Monday, 6 April 2015

Short summary of "my" journey starting with Divine Source to No Self

S: "I do not know if what you have encountered was the same thing as i did, however i did encounter what seemed to be the source of all life that is a part of all of us & everything we know & was able to return to a very familiar, comforting place that felt as if i had been there many times maybe before birth & after many pervious lifetimes. "

Yes, I'd say I think I did encounter the same thing you did as you describe it. That happened the first (and every) time I did ayahuasca. It also included the ability to see everything in the universe from all times all at once, a sense of knowing everything & nothing in particular, like a meta-knowing, and infinite love. 

But every time I went there, I immediately knew I needed to come back, because in some way, my work was not done here. I wasn't sure what that meant, but I figured it meant at least that I needed to help others get to this same place. The problem was that my problems in life did not magically disappear (namely, the feeling of disconnection, loneliness, neediness, desires for x y z), and so I didn't see how I could promote to people what I had seen while I was still suffering just like everyone else at this level (well, almost like everyone else, because now at least I knew that there was a divine reality behind it all, so in that sense my earthly suffering was less important, but then I had the new suffering of trying to get the divine reality to return to me, preferably without needing ayahuasca). 

I decided that meditation must be the method for attaining the divine reality permanently, so I looked for a good book on meditation. Miraculously, someone suggested to me a really good book which I still believe is one of the best: Mindfulness, Bliss, and Beyond, by Ajahn Brahm. The only problem was that the Buddhist nibbana (nirvana) didn't sound quite like what the ayahuasca divine reality was... it was more about no self, which I didn't quite understand, because my only experience of no self was in the stage just prior to the divine reality stage... it wasn't a lovely experience, just kind of ok/no judgement. So I struggled for quite a while with this concept of No Self and I felt that I had the ability even to choose whether I wanted to have a self or not. Soh Wei Yu helped me understand that it isn't about losing the self... it is about realizing that there never was a self to begin with. That self is a logical impossibility. 

Reading the dialogs over at www.LiberationUnleashed.com also helped me understand this. (I highly recommend doing the dialog there if you haven't yet.)

There are many arguments but one simple one is the notion of free will. In order for identity to make sense, there must be free will. If it is all automatic, then there is no reason that any one part of reality should be considered "me, mine." From reading Sam Harris, I realized that, indeed, no decision can ever be made except based upon conditions, logically. It is not sensical for somebody to be outside of reality and thus able to act upon reality without any conditions/reasons for doing so. 

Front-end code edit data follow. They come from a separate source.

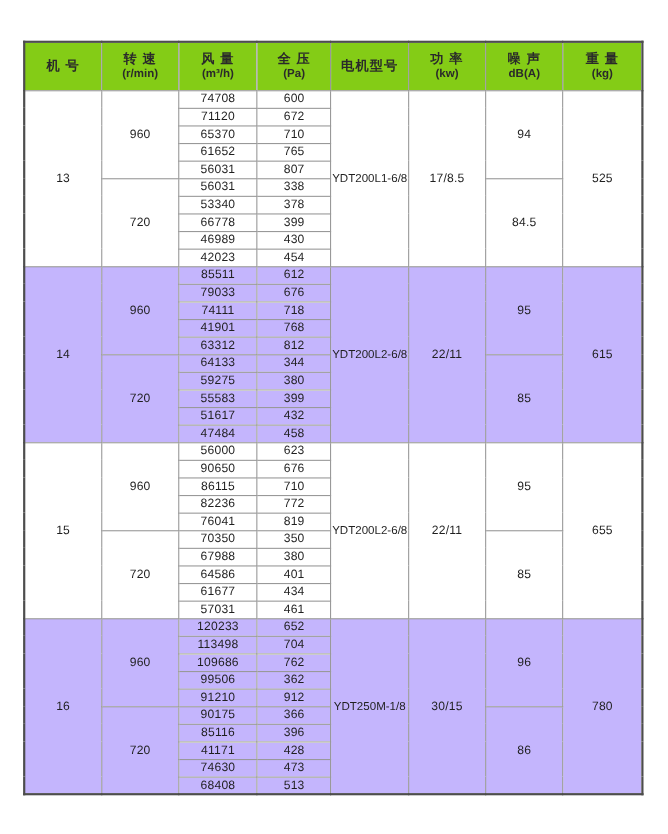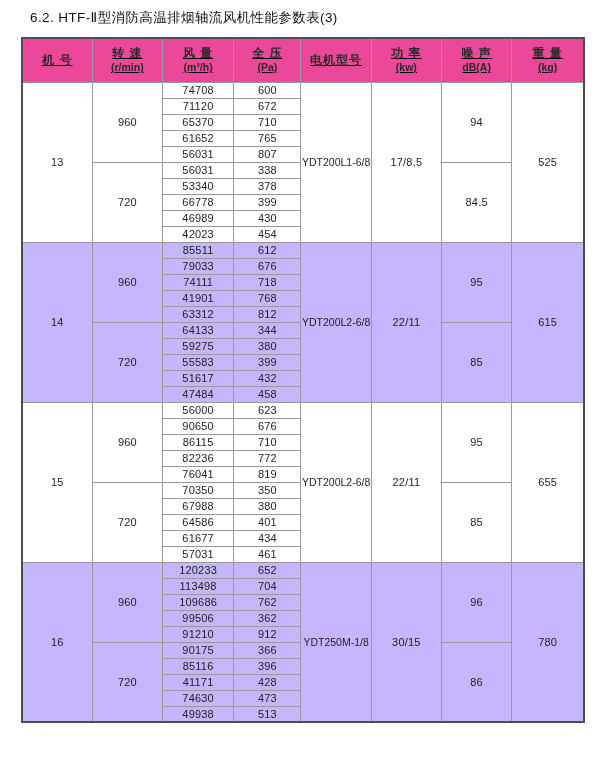--- a/index.html
+++ b/index.html
@@ -21,7 +21,6 @@
 <body>
 
 <div class="page">
-  <div class="title">6.2. HTF-Ⅱ型消防高温排烟轴流风机性能参数表(3)</div>
 
   <table class="perf">
     <colgroup>

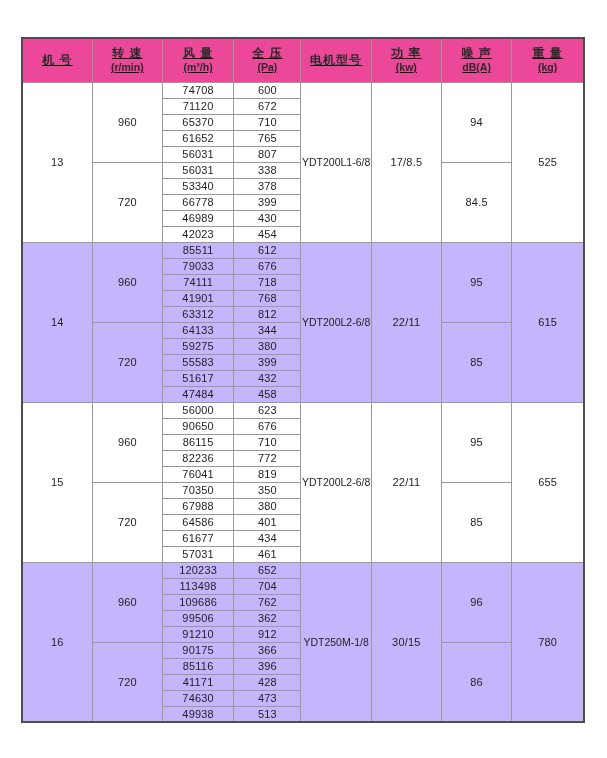--- a/index.html
+++ b/index.html
@@ -9,7 +9,7 @@
   table.perf{position:absolute;left:21px;top:37px;width:564px;border-collapse:collapse;
         table-layout:fixed;border:2px solid #4d4d4d;}
   th,td{border:1px solid #999;text-align:center;vertical-align:middle;padding:0;overflow:hidden;}
-  thead tr{height:44px;background:#ec4899;text-decoration:underline;}
+  thead tr{height:44px;background:#84cc16;}
   tbody tr{height:16px;}
   tbody.shaded td{background:#c4b5fd;}
   td{font-size:11px;color:#1f1f1f;letter-spacing:.2px;}

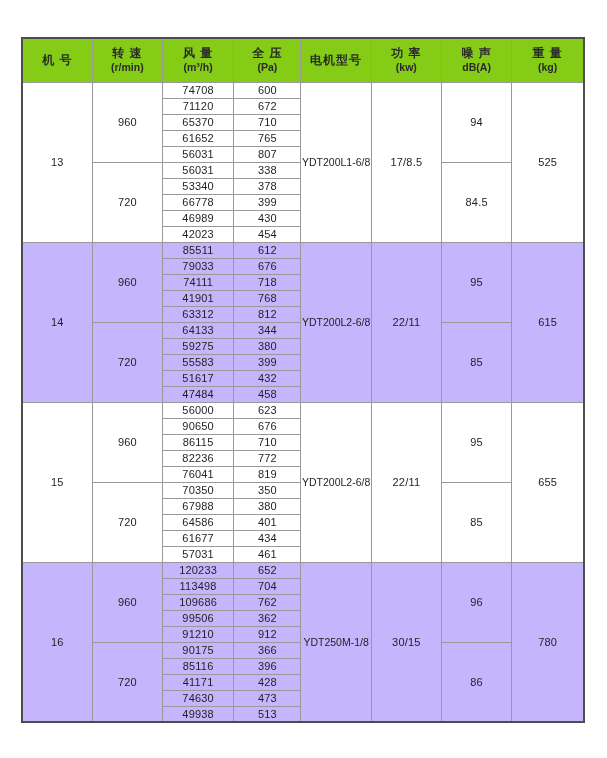--- a/index.html
+++ b/index.html
@@ -267,7 +267,7 @@
           <td>473</td>
         </tr>
       <tr>
-          <td>49938</td>
+          <td>68408</td>
           <td>513</td>
         </tr>
     </tbody>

Focusing on this insight, and the physical laws that all atoms in the known universe adhere to, including those in "my" body, I was able to meditate into the state of No Mind/No Self that I had never before imagined was possible. In this state, everything was self-aware, but there was no awareness awaring it all, no background observing it, no center of reference, no me, no mine... and all was happening perfectly automatically, automatically perfectly. This was somewhat similar to the initial no self experience that I had prior to the divine reality stage in every ayahuasca trip, but the difference was that there was no longer the underlying desire for something "more" than the automatic perfection, and as a result, it was finally seen as the perfection that it is, rather than as a stage to get past.

To the dualistic, identifying mind, it sounds like a prison--the idea that there is no free will. But from the perspective of No Self, it is the ultimate freedom. And unlike the ayahuasca divine source experience, it did not require me to give up an earthly identity or stop helping people in this earth plane, because No Self is not just a higher dimension to attain that makes no sense here. It is what is happening right now, always has been, and is the only thing that makes logical sense. So instead of splitting the mind further between logic and experience, instead of expanding identity to encompass the universe, it collapses the split and the identity all at once. 

The task is simply to remain mindful at all times that everything is actually happening by itself, without anyone here doing anything, while emanating great compassion for those who are still asleep in the illogical dream of identity. When one practices this enough, it is felt to be more and more automatic and profound. Meditation on the breath as instructed by Ajahn Brahm is also helpful, as it expands the capacity for mindfulness. 

An alternative to thinking in terms of automaticity is simply paying attention to the sense streams. As explained in the Bahiya sutta, simply notice that in seeing, there is nobody seeing, just the seen. In cognizing, there is only the cognized, nobody there cognizing, etc.